Brief:
The lines to copy are those in the records below that hold the word "background".

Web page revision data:
━━━━━━━━━━━━━━━━

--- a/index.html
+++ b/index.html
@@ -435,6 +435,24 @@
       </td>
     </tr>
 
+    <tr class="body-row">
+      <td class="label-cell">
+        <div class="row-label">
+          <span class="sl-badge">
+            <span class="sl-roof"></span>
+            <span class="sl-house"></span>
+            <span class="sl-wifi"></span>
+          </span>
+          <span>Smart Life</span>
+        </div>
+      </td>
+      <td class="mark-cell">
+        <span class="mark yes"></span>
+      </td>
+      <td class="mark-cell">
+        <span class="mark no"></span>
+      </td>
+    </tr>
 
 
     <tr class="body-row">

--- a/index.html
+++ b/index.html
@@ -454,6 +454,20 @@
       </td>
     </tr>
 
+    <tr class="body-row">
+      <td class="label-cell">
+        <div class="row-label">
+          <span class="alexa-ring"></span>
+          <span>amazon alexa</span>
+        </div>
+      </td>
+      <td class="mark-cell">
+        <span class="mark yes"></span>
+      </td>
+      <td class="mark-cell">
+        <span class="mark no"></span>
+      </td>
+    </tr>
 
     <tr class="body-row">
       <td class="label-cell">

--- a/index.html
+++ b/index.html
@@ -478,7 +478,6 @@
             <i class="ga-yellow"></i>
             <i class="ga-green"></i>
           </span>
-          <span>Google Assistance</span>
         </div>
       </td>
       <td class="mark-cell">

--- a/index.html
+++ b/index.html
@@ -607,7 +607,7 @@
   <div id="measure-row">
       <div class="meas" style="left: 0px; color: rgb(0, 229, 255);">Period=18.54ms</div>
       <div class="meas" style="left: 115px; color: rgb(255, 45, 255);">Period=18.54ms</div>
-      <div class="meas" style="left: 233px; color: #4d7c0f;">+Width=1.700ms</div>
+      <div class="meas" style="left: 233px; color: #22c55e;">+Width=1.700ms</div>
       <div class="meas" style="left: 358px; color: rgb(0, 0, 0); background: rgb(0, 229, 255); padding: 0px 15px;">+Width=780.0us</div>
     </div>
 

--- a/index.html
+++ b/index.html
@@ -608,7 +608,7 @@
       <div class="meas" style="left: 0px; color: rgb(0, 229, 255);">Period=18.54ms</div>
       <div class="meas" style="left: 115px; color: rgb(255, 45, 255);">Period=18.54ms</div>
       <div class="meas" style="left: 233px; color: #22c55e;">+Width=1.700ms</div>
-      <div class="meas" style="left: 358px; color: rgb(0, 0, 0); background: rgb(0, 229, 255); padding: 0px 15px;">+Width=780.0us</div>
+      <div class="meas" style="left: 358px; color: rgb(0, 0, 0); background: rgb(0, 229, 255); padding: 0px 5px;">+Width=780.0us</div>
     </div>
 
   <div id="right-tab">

━━━━━━━━━━━━━━━━

Finished task:
       <div class="meas" style="left: 358px; color: rgb(0, 0, 0); background: rgb(0, 229, 255); padding: 0px 15px;">+Width=780.0us</div>
-      <div class="meas" style="left: 358px; color: rgb(0, 0, 0); background: rgb(0, 229, 255); padding: 0px 15px;">+Width=780.0us</div>
+      <div class="meas" style="left: 358px; color: rgb(0, 0, 0); background: rgb(0, 229, 255); padding: 0px 5px;">+Width=780.0us</div>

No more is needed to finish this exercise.